Tout le monde a encore en tête le célèbre slogan : «Il faudrait être fou pour dépenser plus ». Mieux vaut cependant éviter de le citer devant François Feijoo, le patron de la marque Eram. Ce n'est pas que le fabricant français de chaussures veuille renier son héritage, mais il en a assez qu'on parle de la marque au passé. «La nostalgie n'est pas une valeur d'avenir, assure-t-il. Nous préférons vivre dans notre époque. Si nous refaisons de la pub télé, ce sera forcément différent. Quel intérêt de refaire ce qu'on a déjà fait ?»

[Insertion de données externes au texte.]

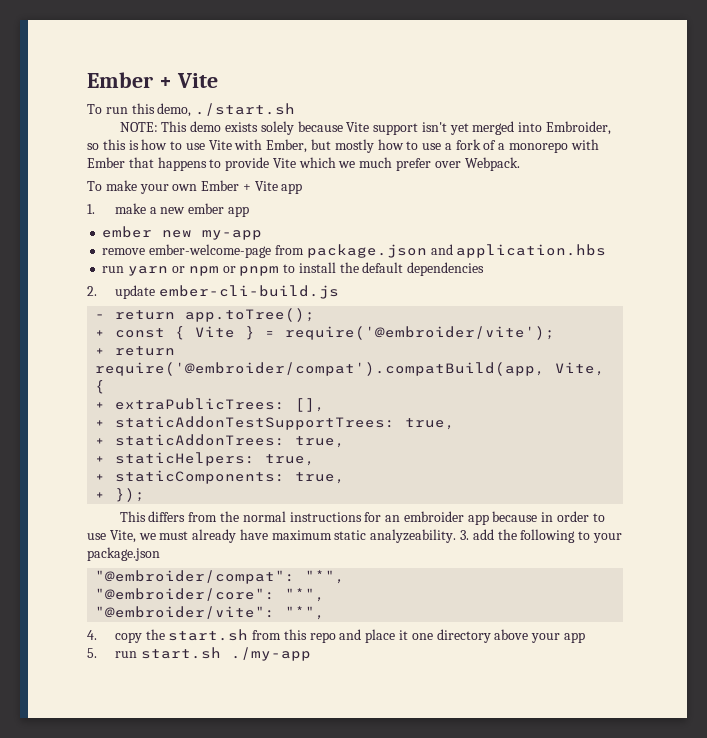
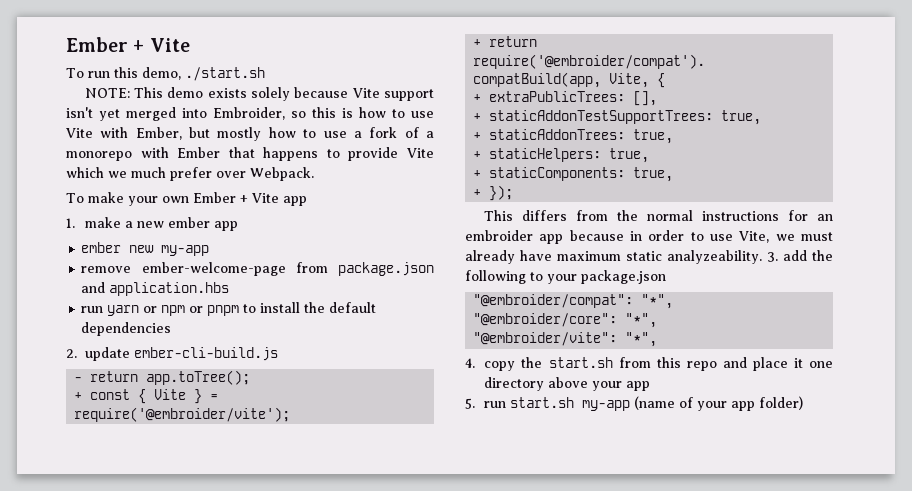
- 5. run start.sh ./my-app
+ 5. run start.sh my-app (name of your app folder)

Mais si nous évoquons devant lui ce slogan, c'est que les publicités Eram des années 1980 sont gravées dans l'inconscient collectif. Il suffit de taper «Eram» dans YouTube ou sur Google pour tomber immédiatement sur les fameux spots. Notamment celui réalisé par Etienne Chatiliez en 1989, avec un François Berléand qui, demandant à des «dames» du bois de Boulogne «C'est combien ?», s'entend répondre : «165 francs»... le prix des chaussures ! «L'époque a changé, reprend François Feijoo, on ne pourrait plus faire ce genre de publicité aujourd'hui.»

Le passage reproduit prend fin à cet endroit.